> Work to be completed
From the line that contains "差旅费 | 公用经费: 39.6 -> 41.58" through the closing line of the entries, write out each line exactly; pictures stay out.

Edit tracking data
******************************

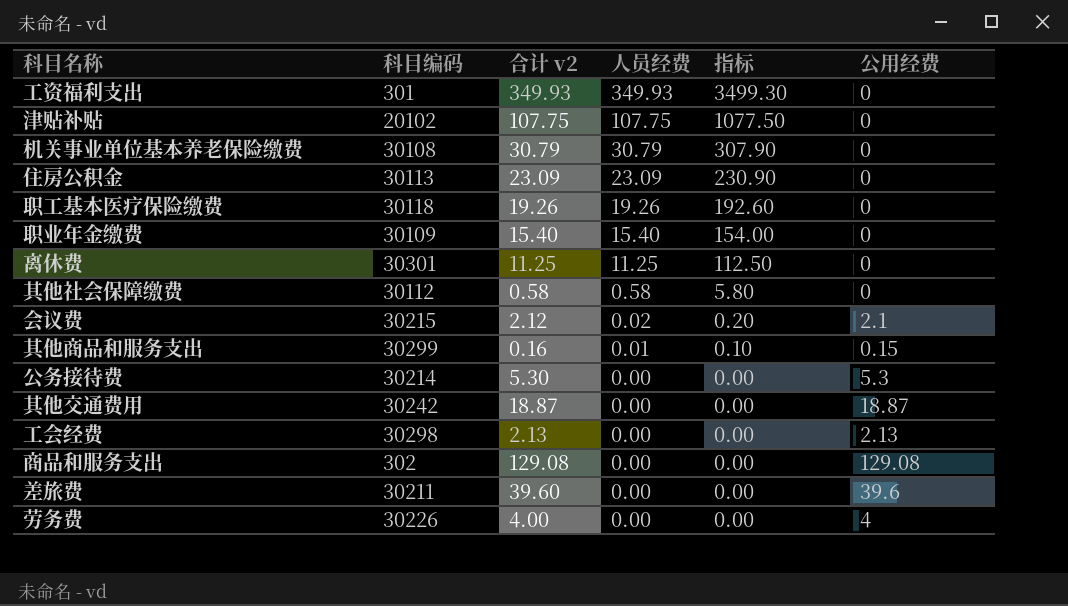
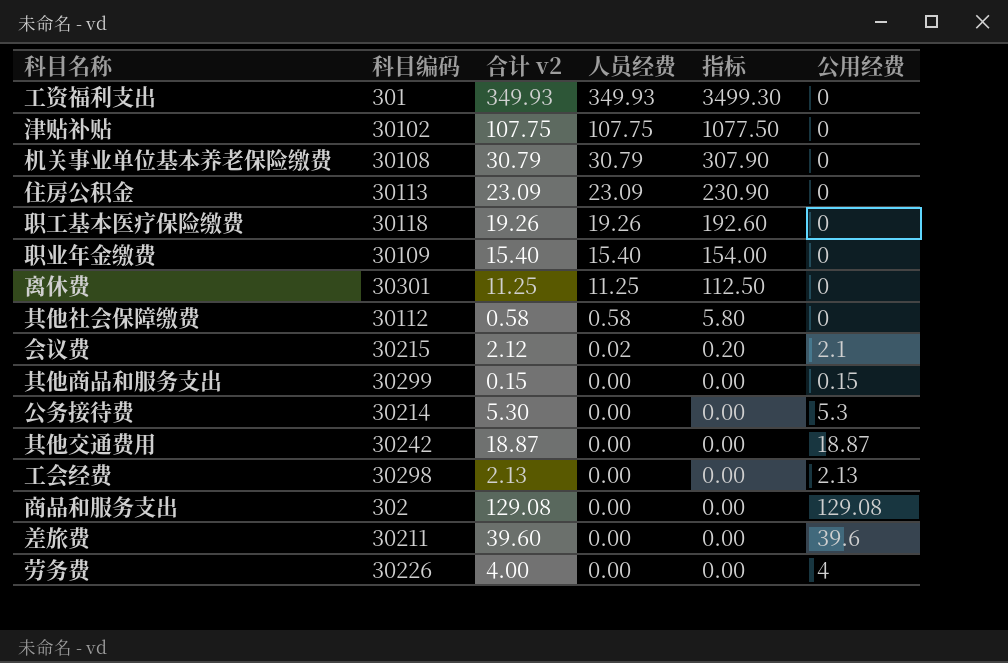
津贴补贴 | 科目编码: 20102 -> 30102
其他商品和服务支出 | 合计 v2: 0.16 -> 0.15
其他商品和服务支出 | 人员经费: 0.01 -> 0.00
其他商品和服务支出 | 指标: 0.10 -> 0.00

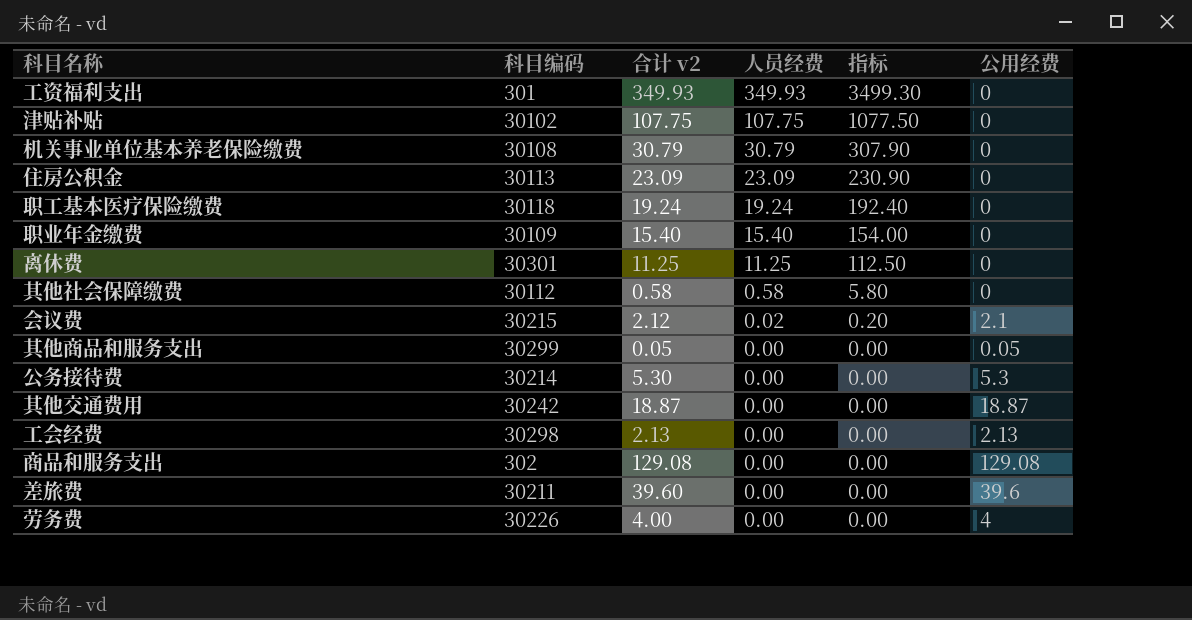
职工基本医疗保险缴费 | 合计 v2: 19.26 -> 19.24
职工基本医疗保险缴费 | 人员经费: 19.26 -> 19.24
职工基本医疗保险缴费 | 指标: 192.60 -> 192.40
其他商品和服务支出 | 合计 v2: 0.15 -> 0.05
其他商品和服务支出 | 公用经费: 0.15 -> 0.05

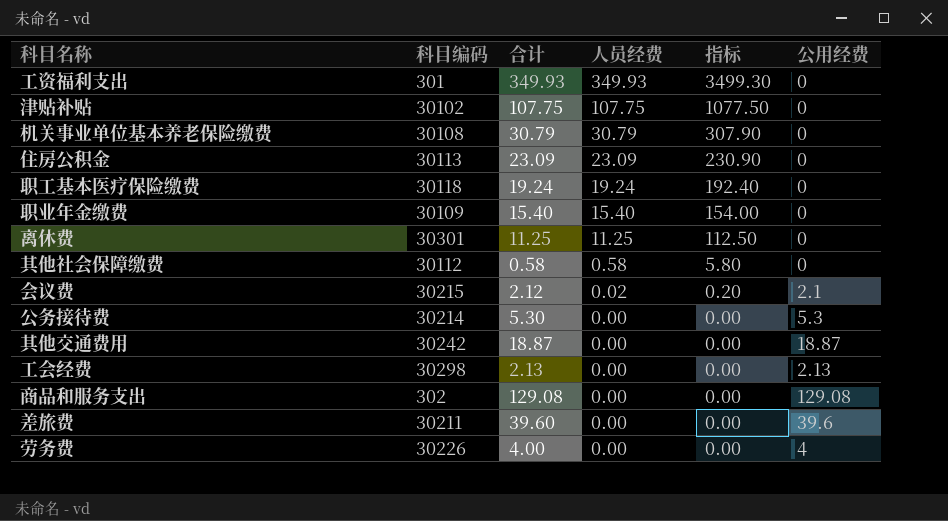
column name: 合计 v2 -> 合计
row 其他商品和服务支出: 30299 | 0.05 | 0.00 | 0.00 | 0.05 -> none

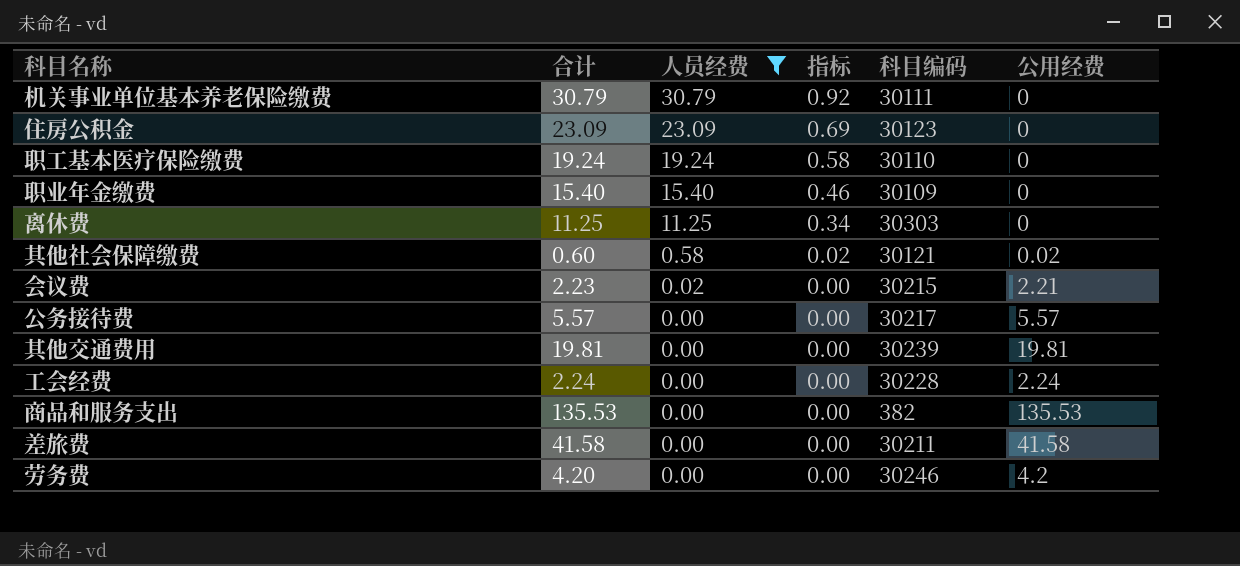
filter: none -> 人员经费 <= 30.79
column 指标 | formula: [人员经费] * 10 -> [人员经费] * 0.03
column 科目编码 | position: 2 -> 5
机关事业单位基本养老保险缴费 | 科目编码: 30108 -> 30111
住房公积金 | 科目编码: 30113 -> 30123
职工基本医疗保险缴费 | 科目编码: 30118 -> 30110
离休费 | 科目编码: 30301 -> 30303
其他社会保障缴费 | 合计: 0.58 -> 0.60
其他社会保障缴费 | 科目编码: 30112 -> 30121
其他社会保障缴费 | 公用经费: 0 -> 0.02
会议费 | 合计: 2.12 -> 2.23
会议费 | 公用经费: 2.1 -> 2.21
公务接待费 | 合计: 5.30 -> 5.57
公务接待费 | 科目编码: 30214 -> 30217
公务接待费 | 公用经费: 5.3 -> 5.57
其他交通费用 | 合计: 18.87 -> 19.81
其他交通费用 | 科目编码: 30242 -> 30239
其他交通费用 | 公用经费: 18.87 -> 19.81
工会经费 | 合计: 2.13 -> 2.24
工会经费 | 科目编码: 30298 -> 30228
工会经费 | 公用经费: 2.13 -> 2.24
商品和服务支出 | 合计: 129.08 -> 135.53
商品和服务支出 | 科目编码: 302 -> 382
商品和服务支出 | 公用经费: 129.08 -> 135.53
差旅费 | 合计: 39.60 -> 41.58
差旅费 | 公用经费: 39.6 -> 41.58
劳务费 | 合计: 4.00 -> 4.20
劳务费 | 科目编码: 30226 -> 30246
劳务费 | 公用经费: 4 -> 4.2

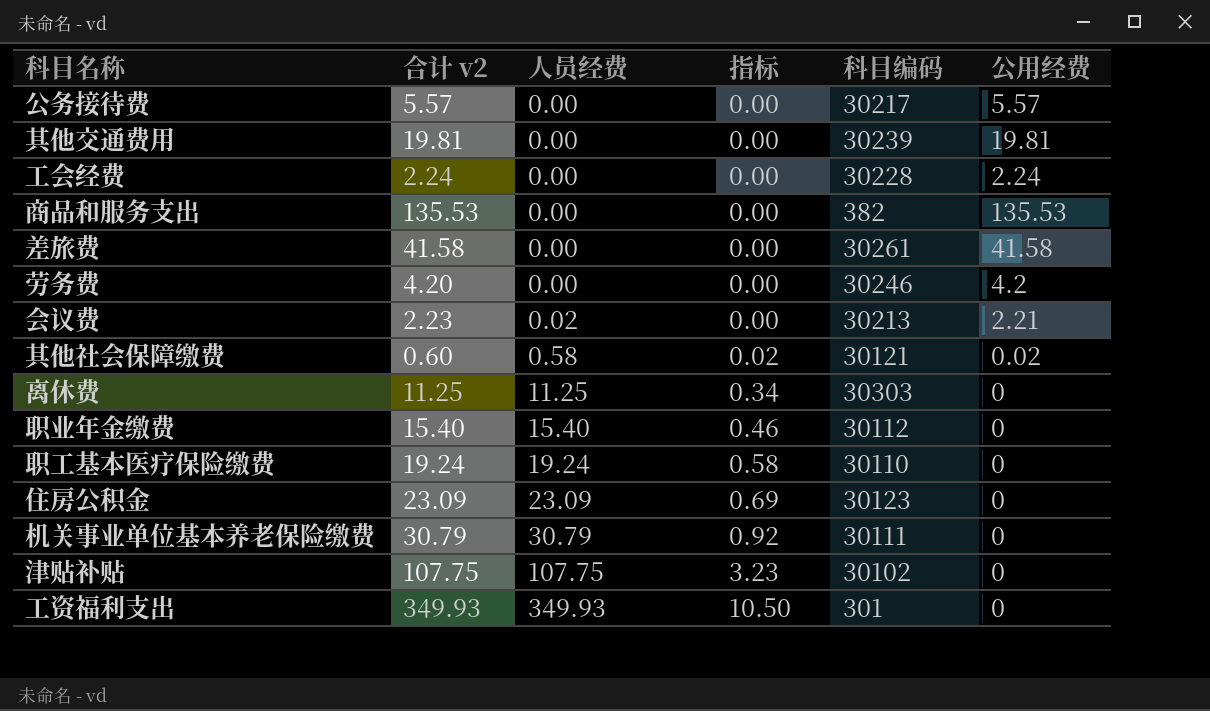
filter: 人员经费 <= 30.79 -> none
row order: 人员经费 descending -> 人员经费 ascending
column name: 合计 -> 合计 v2
差旅费 | 科目编码: 30211 -> 30261
会议费 | 科目编码: 30215 -> 30213
职业年金缴费 | 科目编码: 30109 -> 30112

******************************

> Answer section
差旅费 | 公用经费: 39.6 -> 41.58
劳务费 | 合计: 4.00 -> 4.20
劳务费 | 科目编码: 30226 -> 30246
劳务费 | 公用经费: 4 -> 4.2

filter: 人员经费 <= 30.79 -> none
row order: 人员经费 descending -> 人员经费 ascending
column name: 合计 -> 合计 v2
差旅费 | 科目编码: 30211 -> 30261
会议费 | 科目编码: 30215 -> 30213
职业年金缴费 | 科目编码: 30109 -> 30112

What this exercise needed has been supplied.